Thursday September 29, 2005
07:30 PM : Mistakes We Should Stop Making: How Past Policies Have Shaped Emerging Issues @ Kaul Auditorium
Talk/Expo Flyered by kmikeym
September 29
The Environmental Lecture Series Presents: Richard White’s Mistakes We Should Stop Making: How Past Policies Have Shaped Emerging Issues. Americans are notoriously a people who live in the present and the future. The past, particularly when it is unpleasant, is something we want to put behind us. Increasingly, however, our gravest environmental problems are legacies of our past. Global warming, ozone holes, the depletion of fisheries, the pollution of waters, soil exhaustion, declining bio-diversity and other environmental problems are not recent phenomena.

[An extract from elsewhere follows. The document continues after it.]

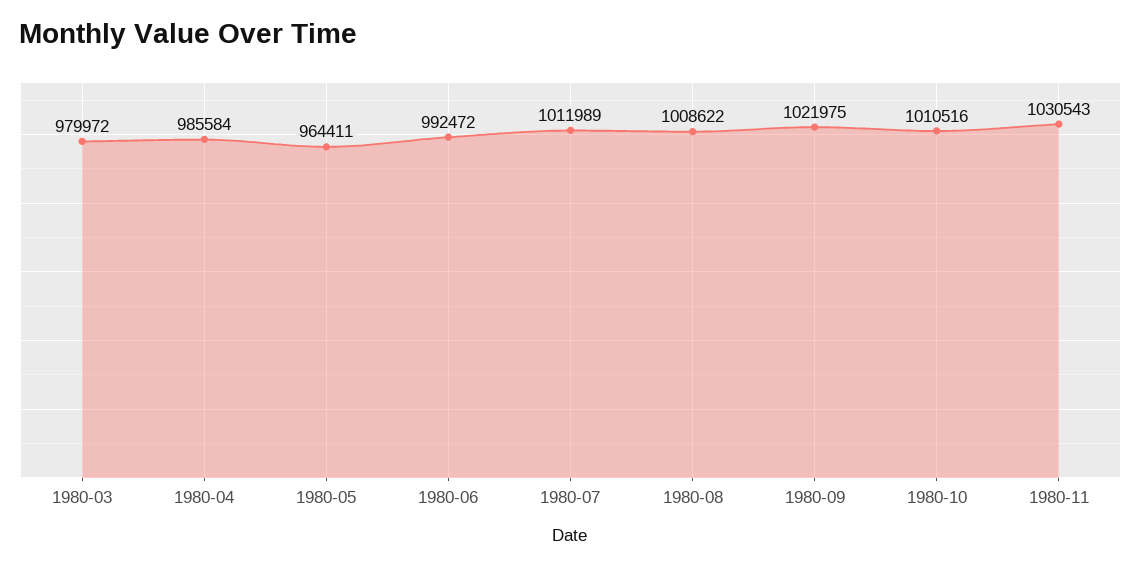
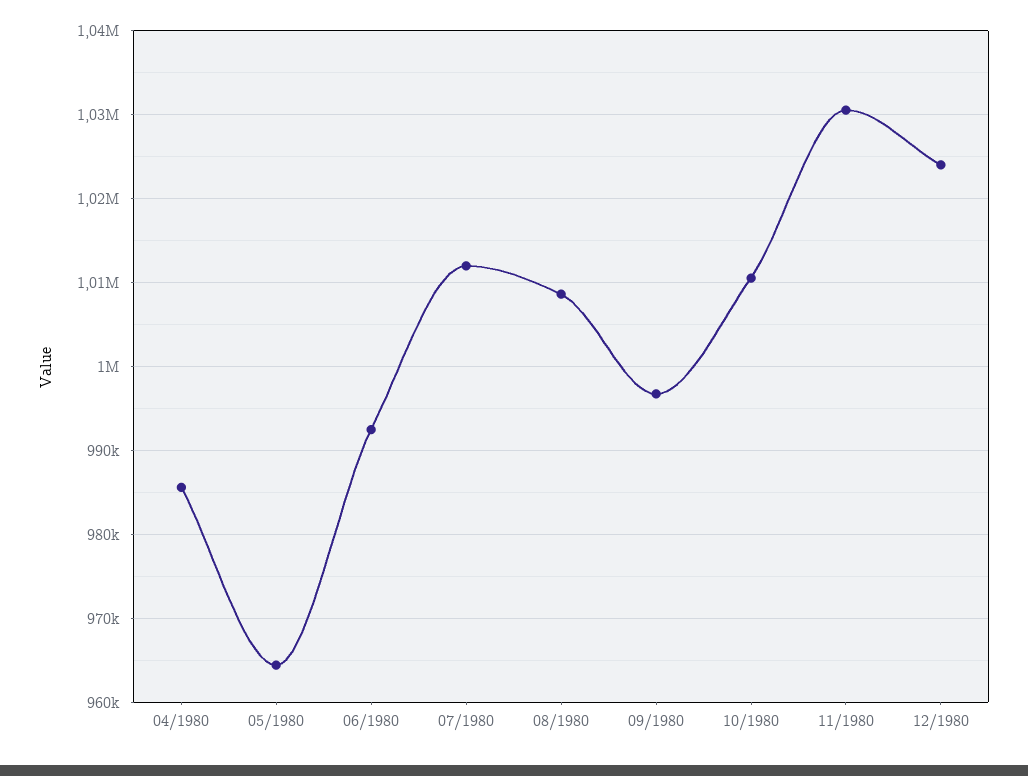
1980-03: 979972 -> none
1980-09: 1021975 -> 997000
12/1980: none -> 1024000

They are the product of historical processes of considerable duration: in some cases a half century, in other cases a century, and in still other cases even longer histories of human activities. Their pasts seem pertinent to their futures. Richard White is widely regarded as one of the nation’s leading scholars in three related fields: the American West, Native American history, and environmental history. Professor White came to Stanford in 1998 and is the author of five books, including The Middle Ground: Indians, Empires and Republic in the Great Lakes Region, 1650-1815, which was named a finalist for the 1992 Pulitzer Prize.
7:30 p.m., Kaul Auditorium. This event is free and open to the public.